• **WORK INSTRUCTIONS**:
Below are lines of data; restate word for word those running from the line containing "- pide ayuda a EE.UU." to the line containing "- Precautions during Scorching...", inclusive, and no others.

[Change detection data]
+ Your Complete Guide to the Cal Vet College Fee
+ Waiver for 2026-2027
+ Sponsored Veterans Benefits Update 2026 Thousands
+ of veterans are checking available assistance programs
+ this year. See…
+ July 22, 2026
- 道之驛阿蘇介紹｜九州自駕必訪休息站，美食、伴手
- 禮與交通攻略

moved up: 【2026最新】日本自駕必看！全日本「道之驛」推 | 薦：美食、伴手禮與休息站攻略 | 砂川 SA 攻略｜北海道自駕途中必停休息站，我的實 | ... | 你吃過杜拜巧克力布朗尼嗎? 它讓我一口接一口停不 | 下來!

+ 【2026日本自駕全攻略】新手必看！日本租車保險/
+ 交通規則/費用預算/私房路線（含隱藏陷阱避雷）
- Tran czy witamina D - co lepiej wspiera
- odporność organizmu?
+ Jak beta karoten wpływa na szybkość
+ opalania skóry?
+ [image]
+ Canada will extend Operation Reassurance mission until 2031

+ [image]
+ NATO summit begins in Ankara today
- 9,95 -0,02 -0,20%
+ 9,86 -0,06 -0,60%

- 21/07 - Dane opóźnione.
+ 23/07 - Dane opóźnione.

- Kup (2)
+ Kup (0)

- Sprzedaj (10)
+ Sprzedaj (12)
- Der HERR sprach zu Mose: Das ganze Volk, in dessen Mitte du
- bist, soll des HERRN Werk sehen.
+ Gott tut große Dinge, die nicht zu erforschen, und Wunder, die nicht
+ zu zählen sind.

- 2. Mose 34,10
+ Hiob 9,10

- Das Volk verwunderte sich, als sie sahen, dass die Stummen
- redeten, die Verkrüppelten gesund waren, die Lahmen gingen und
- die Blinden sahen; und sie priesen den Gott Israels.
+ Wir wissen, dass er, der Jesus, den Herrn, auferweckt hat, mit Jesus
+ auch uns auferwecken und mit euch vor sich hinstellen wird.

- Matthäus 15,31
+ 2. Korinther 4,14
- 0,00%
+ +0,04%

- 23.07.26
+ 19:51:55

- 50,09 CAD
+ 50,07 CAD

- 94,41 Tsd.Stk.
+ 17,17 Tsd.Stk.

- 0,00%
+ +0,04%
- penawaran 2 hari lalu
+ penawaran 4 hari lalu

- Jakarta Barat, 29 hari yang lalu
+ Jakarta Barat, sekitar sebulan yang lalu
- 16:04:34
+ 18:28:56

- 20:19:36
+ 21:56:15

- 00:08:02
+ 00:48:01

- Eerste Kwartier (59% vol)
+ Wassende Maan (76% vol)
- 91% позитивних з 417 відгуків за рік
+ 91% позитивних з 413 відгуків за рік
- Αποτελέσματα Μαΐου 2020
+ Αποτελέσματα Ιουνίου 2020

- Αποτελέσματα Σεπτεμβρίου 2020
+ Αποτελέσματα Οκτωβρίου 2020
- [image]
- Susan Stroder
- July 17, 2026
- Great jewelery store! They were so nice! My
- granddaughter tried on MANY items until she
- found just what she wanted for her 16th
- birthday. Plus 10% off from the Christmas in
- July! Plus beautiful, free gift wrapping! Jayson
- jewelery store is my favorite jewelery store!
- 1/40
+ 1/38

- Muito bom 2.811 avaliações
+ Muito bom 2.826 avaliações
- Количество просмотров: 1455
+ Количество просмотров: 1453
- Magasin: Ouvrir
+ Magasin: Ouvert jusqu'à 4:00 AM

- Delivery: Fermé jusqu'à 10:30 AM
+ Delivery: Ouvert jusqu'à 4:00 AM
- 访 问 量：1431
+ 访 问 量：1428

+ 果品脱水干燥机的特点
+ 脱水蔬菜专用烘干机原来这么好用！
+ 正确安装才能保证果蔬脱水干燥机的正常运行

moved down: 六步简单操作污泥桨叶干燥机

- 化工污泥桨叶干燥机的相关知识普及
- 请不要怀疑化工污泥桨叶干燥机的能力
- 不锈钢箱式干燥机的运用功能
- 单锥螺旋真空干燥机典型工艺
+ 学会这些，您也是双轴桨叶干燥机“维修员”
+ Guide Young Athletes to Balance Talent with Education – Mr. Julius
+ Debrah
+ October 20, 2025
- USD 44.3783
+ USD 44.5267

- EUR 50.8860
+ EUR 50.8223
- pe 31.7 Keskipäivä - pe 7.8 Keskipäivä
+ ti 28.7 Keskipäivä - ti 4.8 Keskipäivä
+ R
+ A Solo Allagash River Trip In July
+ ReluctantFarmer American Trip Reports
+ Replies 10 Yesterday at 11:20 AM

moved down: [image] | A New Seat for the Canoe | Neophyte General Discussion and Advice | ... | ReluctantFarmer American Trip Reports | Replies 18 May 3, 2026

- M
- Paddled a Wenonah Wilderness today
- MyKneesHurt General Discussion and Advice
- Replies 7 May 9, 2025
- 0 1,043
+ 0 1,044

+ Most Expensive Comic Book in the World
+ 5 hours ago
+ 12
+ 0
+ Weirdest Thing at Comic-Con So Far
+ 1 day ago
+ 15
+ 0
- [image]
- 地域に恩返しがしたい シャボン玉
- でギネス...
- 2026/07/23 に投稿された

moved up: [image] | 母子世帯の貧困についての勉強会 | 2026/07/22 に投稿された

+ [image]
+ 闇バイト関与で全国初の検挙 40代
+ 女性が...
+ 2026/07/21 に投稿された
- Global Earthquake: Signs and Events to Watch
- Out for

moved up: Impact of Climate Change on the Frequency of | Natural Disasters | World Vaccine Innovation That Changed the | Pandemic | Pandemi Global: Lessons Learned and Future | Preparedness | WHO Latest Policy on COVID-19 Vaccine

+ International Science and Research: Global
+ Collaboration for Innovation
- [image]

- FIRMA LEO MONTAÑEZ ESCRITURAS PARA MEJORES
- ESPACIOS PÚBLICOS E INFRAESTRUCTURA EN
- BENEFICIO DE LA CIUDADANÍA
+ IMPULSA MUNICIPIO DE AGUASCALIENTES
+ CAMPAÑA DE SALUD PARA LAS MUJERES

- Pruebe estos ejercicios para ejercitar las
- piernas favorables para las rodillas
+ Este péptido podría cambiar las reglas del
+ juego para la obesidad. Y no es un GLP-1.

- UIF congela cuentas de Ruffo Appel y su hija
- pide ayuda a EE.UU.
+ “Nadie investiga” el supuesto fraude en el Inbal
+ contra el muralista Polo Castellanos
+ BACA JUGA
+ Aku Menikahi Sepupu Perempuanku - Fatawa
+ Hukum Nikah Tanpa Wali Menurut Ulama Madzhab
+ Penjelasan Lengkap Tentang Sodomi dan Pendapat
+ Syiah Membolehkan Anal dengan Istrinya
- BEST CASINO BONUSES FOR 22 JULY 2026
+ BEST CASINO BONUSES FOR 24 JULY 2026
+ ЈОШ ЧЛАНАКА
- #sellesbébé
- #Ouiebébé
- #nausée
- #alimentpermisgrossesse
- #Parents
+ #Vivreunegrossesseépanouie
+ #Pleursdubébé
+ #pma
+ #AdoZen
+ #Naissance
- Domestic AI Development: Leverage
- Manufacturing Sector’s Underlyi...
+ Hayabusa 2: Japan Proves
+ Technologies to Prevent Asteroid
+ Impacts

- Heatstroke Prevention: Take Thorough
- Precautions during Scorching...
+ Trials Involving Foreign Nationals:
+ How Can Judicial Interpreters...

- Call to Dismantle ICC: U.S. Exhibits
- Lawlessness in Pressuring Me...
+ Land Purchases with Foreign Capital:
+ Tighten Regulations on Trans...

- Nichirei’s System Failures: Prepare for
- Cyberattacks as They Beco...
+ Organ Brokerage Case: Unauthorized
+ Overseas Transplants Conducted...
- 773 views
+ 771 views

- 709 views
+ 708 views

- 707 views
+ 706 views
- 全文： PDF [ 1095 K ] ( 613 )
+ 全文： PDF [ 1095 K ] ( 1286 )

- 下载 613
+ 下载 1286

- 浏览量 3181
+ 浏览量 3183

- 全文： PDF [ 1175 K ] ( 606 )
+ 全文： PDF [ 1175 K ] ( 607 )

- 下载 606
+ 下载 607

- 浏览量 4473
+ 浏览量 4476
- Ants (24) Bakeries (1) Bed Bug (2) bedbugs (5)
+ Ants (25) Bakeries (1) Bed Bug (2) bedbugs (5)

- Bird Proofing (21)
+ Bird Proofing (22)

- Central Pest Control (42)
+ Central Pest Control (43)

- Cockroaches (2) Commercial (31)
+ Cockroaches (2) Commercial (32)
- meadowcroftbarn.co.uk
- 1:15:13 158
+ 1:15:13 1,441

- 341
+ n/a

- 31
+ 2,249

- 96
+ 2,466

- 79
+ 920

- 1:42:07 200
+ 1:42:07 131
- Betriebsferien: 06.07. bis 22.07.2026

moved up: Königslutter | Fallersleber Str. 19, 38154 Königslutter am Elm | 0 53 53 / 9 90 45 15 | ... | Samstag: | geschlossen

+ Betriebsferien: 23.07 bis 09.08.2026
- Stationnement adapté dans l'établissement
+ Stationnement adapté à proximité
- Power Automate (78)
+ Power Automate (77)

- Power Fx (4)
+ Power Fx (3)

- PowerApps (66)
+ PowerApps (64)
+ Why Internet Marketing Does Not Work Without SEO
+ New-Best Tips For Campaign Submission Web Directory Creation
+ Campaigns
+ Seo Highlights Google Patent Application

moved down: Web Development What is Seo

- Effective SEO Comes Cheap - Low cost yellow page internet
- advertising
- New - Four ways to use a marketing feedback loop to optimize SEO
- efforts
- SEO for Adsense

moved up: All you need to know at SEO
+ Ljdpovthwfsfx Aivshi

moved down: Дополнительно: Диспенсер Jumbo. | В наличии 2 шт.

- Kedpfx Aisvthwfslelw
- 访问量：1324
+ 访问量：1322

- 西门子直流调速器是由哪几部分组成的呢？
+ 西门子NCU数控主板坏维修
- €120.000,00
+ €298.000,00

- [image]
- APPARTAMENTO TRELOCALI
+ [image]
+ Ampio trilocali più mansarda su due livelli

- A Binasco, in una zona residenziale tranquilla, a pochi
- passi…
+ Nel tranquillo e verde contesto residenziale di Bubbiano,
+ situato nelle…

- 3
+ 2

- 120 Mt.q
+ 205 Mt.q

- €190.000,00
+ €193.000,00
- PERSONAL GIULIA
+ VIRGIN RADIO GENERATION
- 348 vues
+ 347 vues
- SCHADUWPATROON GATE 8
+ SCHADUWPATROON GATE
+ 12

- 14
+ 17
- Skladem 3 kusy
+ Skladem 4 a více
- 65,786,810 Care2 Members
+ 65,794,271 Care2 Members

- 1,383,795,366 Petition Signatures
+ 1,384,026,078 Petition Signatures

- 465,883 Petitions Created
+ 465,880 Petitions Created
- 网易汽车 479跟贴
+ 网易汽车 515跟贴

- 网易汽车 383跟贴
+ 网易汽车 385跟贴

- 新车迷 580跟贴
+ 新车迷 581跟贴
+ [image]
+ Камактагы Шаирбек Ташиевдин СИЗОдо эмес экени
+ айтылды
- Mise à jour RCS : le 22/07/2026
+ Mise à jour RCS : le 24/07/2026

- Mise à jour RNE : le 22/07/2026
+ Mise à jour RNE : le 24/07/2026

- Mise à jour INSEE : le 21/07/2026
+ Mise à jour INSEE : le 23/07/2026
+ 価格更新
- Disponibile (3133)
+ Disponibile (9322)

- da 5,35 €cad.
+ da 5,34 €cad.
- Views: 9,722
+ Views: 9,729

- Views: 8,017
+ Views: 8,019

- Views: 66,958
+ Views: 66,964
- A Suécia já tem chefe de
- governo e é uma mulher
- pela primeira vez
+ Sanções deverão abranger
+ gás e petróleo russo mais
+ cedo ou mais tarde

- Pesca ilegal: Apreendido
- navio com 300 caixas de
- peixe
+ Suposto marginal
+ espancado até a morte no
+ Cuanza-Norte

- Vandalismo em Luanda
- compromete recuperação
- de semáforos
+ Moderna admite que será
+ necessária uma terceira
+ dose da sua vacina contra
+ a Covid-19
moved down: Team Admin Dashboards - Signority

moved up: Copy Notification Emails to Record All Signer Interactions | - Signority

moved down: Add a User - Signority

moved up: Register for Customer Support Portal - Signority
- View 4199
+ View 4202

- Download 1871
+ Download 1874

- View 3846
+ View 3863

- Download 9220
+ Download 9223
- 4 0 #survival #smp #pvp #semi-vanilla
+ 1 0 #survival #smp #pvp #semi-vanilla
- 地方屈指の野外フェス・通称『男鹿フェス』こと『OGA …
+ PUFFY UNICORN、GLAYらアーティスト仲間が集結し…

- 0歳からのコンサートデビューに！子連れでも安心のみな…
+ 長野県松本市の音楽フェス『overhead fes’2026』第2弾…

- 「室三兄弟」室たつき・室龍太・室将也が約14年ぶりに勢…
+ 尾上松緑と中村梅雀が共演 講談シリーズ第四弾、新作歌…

• **EXERCISE OUTPUT**:
- pide ayuda a EE.UU.
+ “Nadie investiga” el supuesto fraude en el Inbal
+ contra el muralista Polo Castellanos
+ BACA JUGA
+ Aku Menikahi Sepupu Perempuanku - Fatawa
+ Hukum Nikah Tanpa Wali Menurut Ulama Madzhab
+ Penjelasan Lengkap Tentang Sodomi dan Pendapat
+ Syiah Membolehkan Anal dengan Istrinya
- BEST CASINO BONUSES FOR 22 JULY 2026
+ BEST CASINO BONUSES FOR 24 JULY 2026
+ ЈОШ ЧЛАНАКА
- #sellesbébé
- #Ouiebébé
- #nausée
- #alimentpermisgrossesse
- #Parents
+ #Vivreunegrossesseépanouie
+ #Pleursdubébé
+ #pma
+ #AdoZen
+ #Naissance
- Domestic AI Development: Leverage
- Manufacturing Sector’s Underlyi...
+ Hayabusa 2: Japan Proves
+ Technologies to Prevent Asteroid
+ Impacts

- Heatstroke Prevention: Take Thorough
- Precautions during Scorching...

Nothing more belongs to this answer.